Laertes, like Hamlet, has a murdered father, as well as a sister driven to suicide. When he takes a few lines to mourn at her graveside, Hamlet (whose self-absorbed soliloquies have already filled many pages) is outraged that the focus of attention should be on anyone else even for eight lines (“What is he whose grief/ Bears such an emphasis?”) and declares, on the basis of no evidence that we have seen, that he loved Ophelia 40,000 times more than her brother. Despite this hyperbolic protestation, he never again mentions or alludes to Ophelia from that moment on, let alone expressing regret at her death.

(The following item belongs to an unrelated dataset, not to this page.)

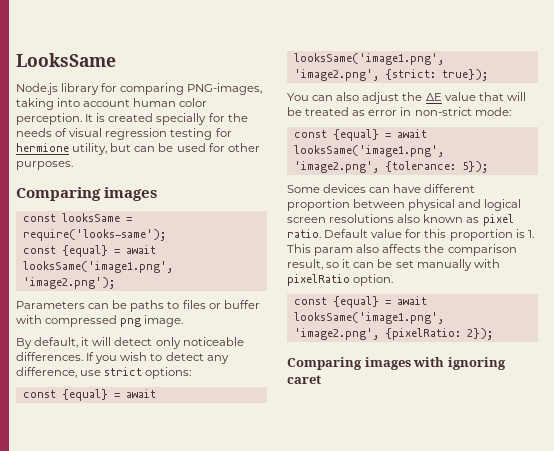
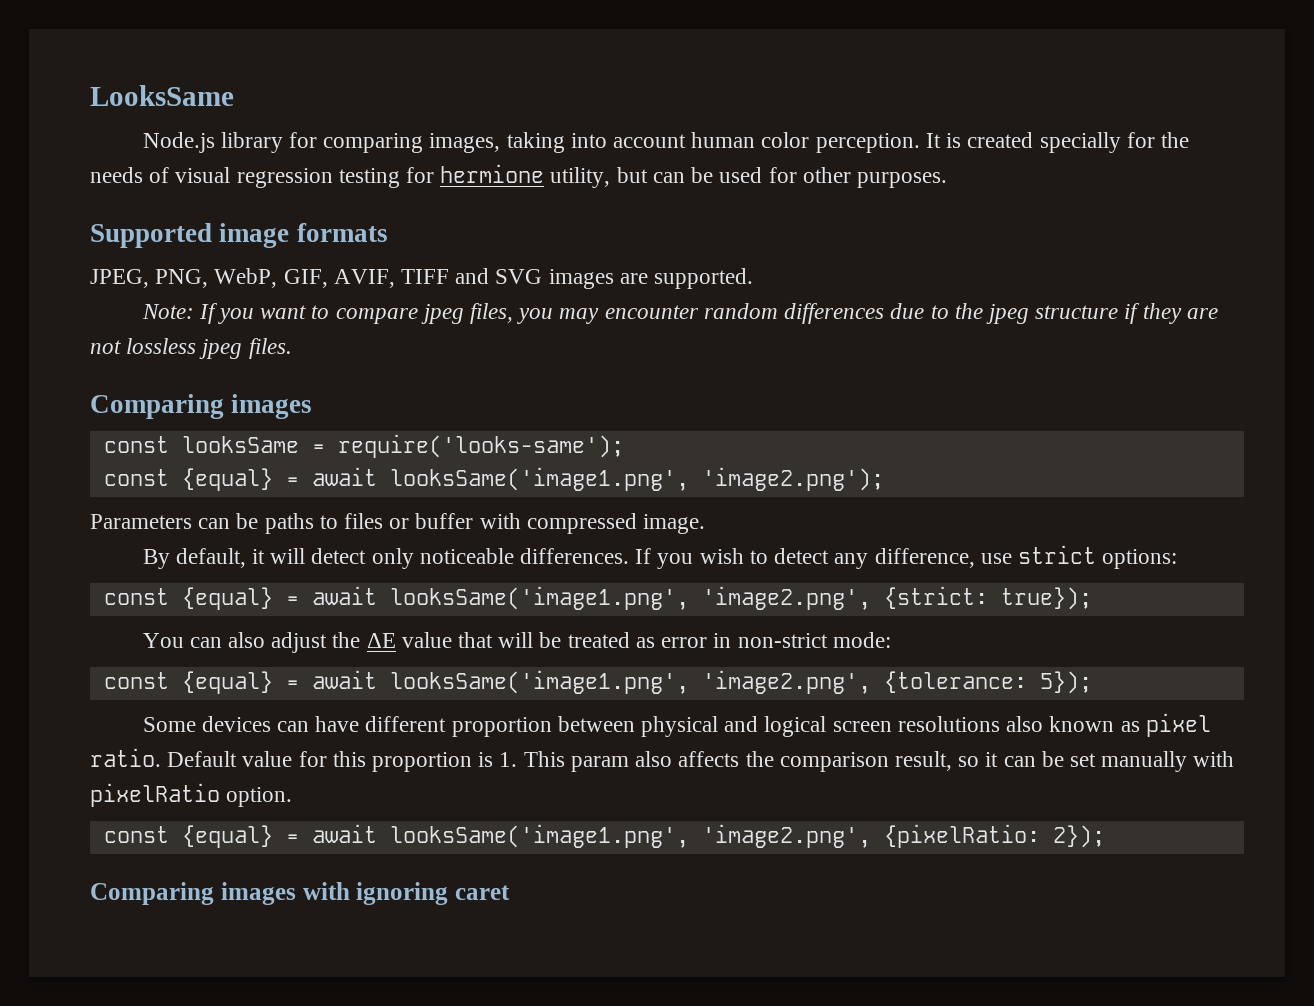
[187,83,263,95] PNG-images, -> [429,133,501,153] images,
(73, 165) none -> [90,223,388,248] [90,268,754,289] [141,303,1218,324] [90,338,292,359] // Supported image formats // JPEG, PNG, WebP, GIF, AVIF, TIFF and SVG images are supported. // Note: If you want to compare jpeg files, you may encounter random differences due to the jpeg structure if they are not lossless jpeg files.
[120,318,142,327] png -> (637, 523) none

The usual excuse made for Hamlet is that many of these deeds are committed when he is of unsound mind. Indeed, this is his explanation to Laertes for the death of Polonius (“Was’t Hamlet wrong’d Laertes? Never Hamlet”). That excuse would carry more weight had Hamlet not persuasively told his mother the opposite within moments of the killing:
My pulse, as yours, doth temperately keep time,
And makes as healthful music: it is not madness
That I have utter’d: bring me to the test,
And I the matter will re-word; which madness
Would gambol from.
By the end of the play, Hamlet has not only ruined his own life and those of his family and friends, but freely given away his country to a foreign power – the very thing his admired father had struggled so hard to prevent.
In short, Hamlet is a self-centred, entitled, manipulative, callous bully. However, he is also intensely charismatic, so much so that he has persuaded the world to share his Hamlet-centric view.